Detected change data:
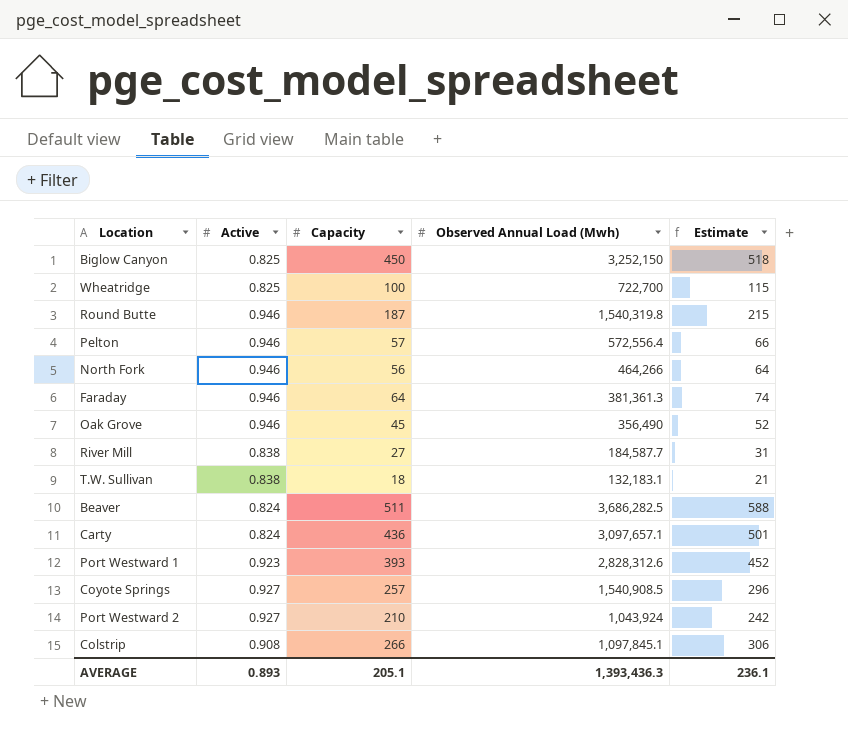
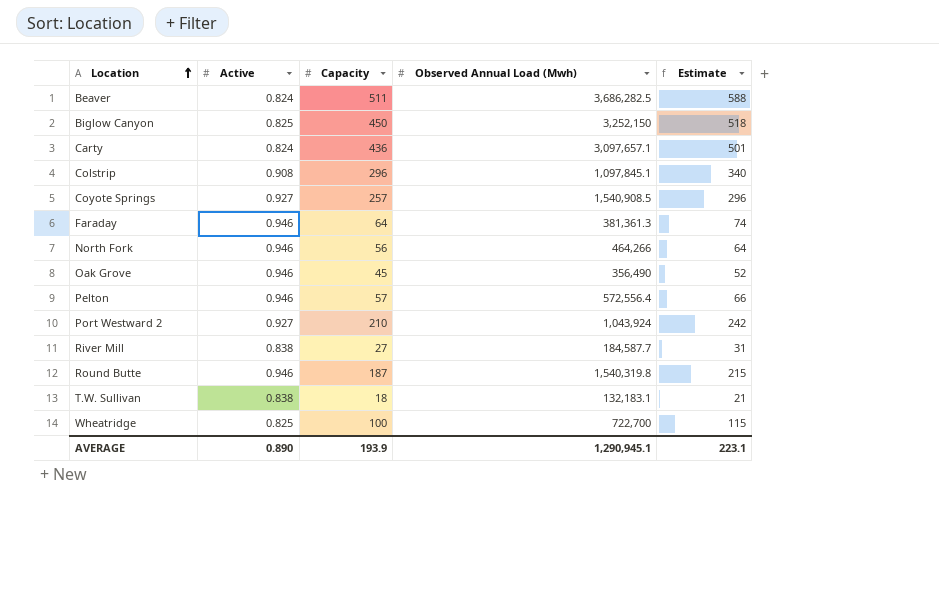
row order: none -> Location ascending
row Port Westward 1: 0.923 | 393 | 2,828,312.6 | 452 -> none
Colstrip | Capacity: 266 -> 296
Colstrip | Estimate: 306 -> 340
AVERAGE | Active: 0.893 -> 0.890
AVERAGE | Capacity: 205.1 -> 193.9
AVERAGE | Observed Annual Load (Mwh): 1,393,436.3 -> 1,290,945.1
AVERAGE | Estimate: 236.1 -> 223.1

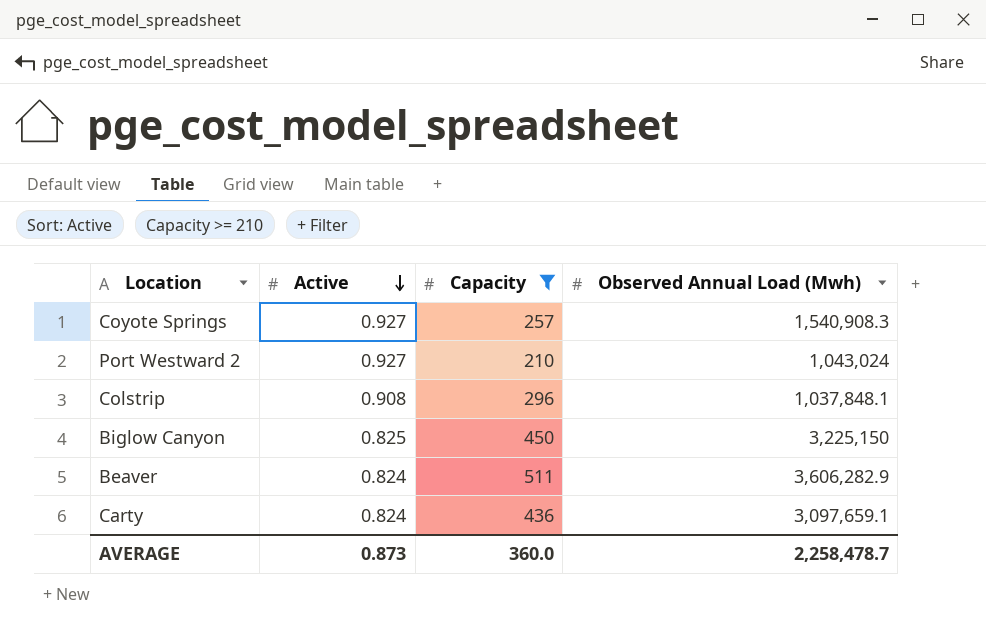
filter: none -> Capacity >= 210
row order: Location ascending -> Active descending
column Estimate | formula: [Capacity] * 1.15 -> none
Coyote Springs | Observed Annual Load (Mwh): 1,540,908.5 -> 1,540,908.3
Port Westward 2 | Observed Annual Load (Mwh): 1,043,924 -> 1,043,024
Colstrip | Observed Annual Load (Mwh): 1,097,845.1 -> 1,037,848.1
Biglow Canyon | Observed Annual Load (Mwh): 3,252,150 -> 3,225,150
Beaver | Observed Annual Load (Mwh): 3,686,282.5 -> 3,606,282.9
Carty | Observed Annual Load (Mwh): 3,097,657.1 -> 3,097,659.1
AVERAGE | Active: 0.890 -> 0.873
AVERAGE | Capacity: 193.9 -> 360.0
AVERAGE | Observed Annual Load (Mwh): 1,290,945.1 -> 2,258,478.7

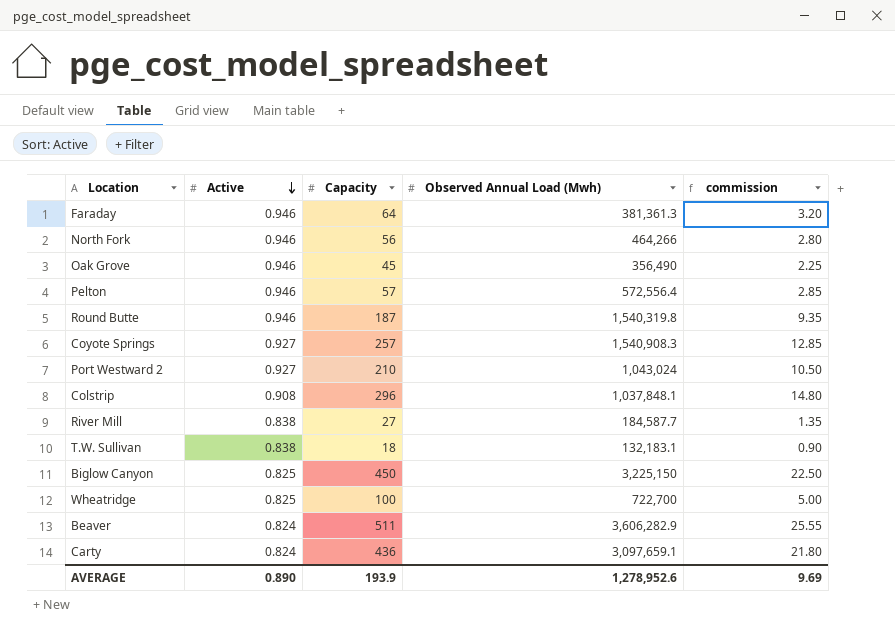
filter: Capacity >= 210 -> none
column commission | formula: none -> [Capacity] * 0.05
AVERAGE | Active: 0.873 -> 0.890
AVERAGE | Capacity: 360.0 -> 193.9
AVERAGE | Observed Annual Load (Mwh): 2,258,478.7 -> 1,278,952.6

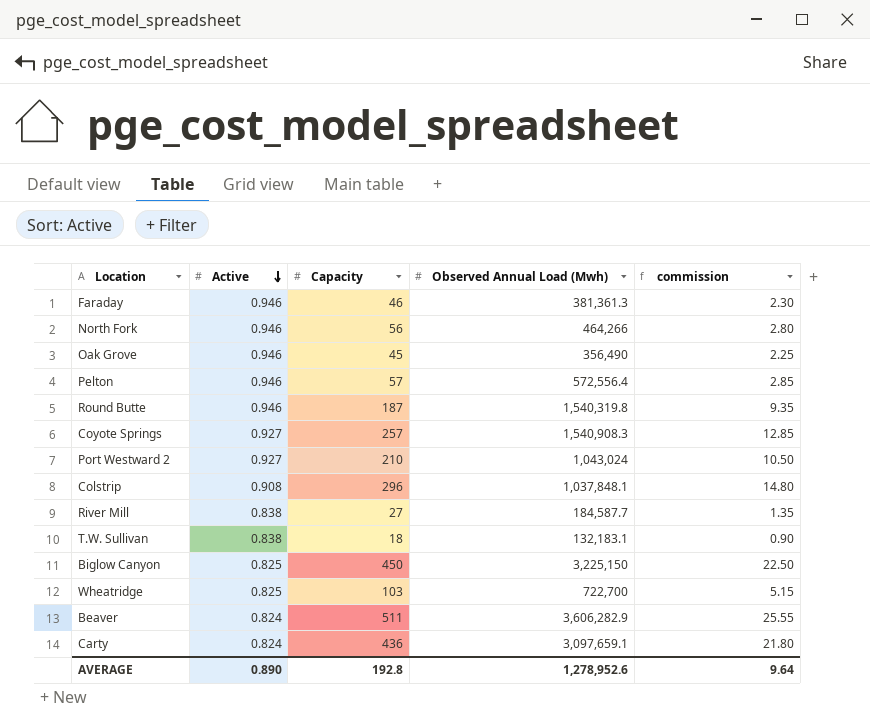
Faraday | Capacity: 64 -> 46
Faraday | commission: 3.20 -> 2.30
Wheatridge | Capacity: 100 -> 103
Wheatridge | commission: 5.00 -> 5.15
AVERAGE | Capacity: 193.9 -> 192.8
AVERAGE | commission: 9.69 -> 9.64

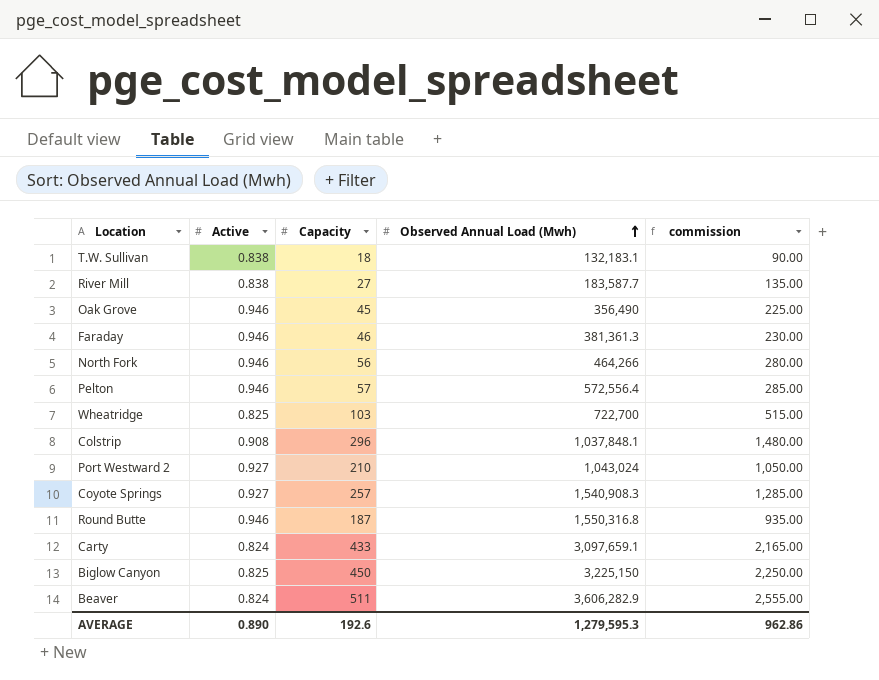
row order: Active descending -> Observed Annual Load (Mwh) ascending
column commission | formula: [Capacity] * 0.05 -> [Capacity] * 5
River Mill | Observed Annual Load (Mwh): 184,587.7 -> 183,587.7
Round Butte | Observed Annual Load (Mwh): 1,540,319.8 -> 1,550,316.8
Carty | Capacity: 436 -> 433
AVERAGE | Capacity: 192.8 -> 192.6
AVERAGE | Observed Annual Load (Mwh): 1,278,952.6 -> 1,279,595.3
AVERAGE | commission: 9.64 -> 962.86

...

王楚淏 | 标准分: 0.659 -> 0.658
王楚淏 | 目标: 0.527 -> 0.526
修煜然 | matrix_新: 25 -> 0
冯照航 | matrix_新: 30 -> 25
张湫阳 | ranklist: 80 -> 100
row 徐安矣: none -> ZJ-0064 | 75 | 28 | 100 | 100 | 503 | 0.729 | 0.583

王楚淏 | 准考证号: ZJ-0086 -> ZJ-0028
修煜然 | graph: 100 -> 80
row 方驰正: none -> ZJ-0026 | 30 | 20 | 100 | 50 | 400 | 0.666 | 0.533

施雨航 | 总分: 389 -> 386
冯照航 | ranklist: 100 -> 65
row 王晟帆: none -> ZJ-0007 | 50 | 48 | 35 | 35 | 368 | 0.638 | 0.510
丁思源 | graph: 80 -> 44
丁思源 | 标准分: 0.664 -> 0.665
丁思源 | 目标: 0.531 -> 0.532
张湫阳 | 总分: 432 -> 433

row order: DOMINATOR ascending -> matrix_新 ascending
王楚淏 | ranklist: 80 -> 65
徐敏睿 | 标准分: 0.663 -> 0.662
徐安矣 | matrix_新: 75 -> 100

- [What is required]:
Once the line with "AVERAGE | Capacity: 193.9 -> 360.0" is found in the data above, reproduce it and each line after it exactly, through the line with "Round Butte |". Omit the pictures.

- [Exercise response]:
AVERAGE | Capacity: 193.9 -> 360.0
AVERAGE | Observed Annual Load (Mwh): 1,290,945.1 -> 2,258,478.7

filter: Capacity >= 210 -> none
column commission | formula: none -> [Capacity] * 0.05
AVERAGE | Active: 0.873 -> 0.890
AVERAGE | Capacity: 360.0 -> 193.9
AVERAGE | Observed Annual Load (Mwh): 2,258,478.7 -> 1,278,952.6

Faraday | Capacity: 64 -> 46
Faraday | commission: 3.20 -> 2.30
Wheatridge | Capacity: 100 -> 103
Wheatridge | commission: 5.00 -> 5.15
AVERAGE | Capacity: 193.9 -> 192.8
AVERAGE | commission: 9.69 -> 9.64

row order: Active descending -> Observed Annual Load (Mwh) ascending
column commission | formula: [Capacity] * 0.05 -> [Capacity] * 5
River Mill | Observed Annual Load (Mwh): 184,587.7 -> 183,587.7
Round Butte | Observed Annual Load (Mwh): 1,540,319.8 -> 1,550,316.8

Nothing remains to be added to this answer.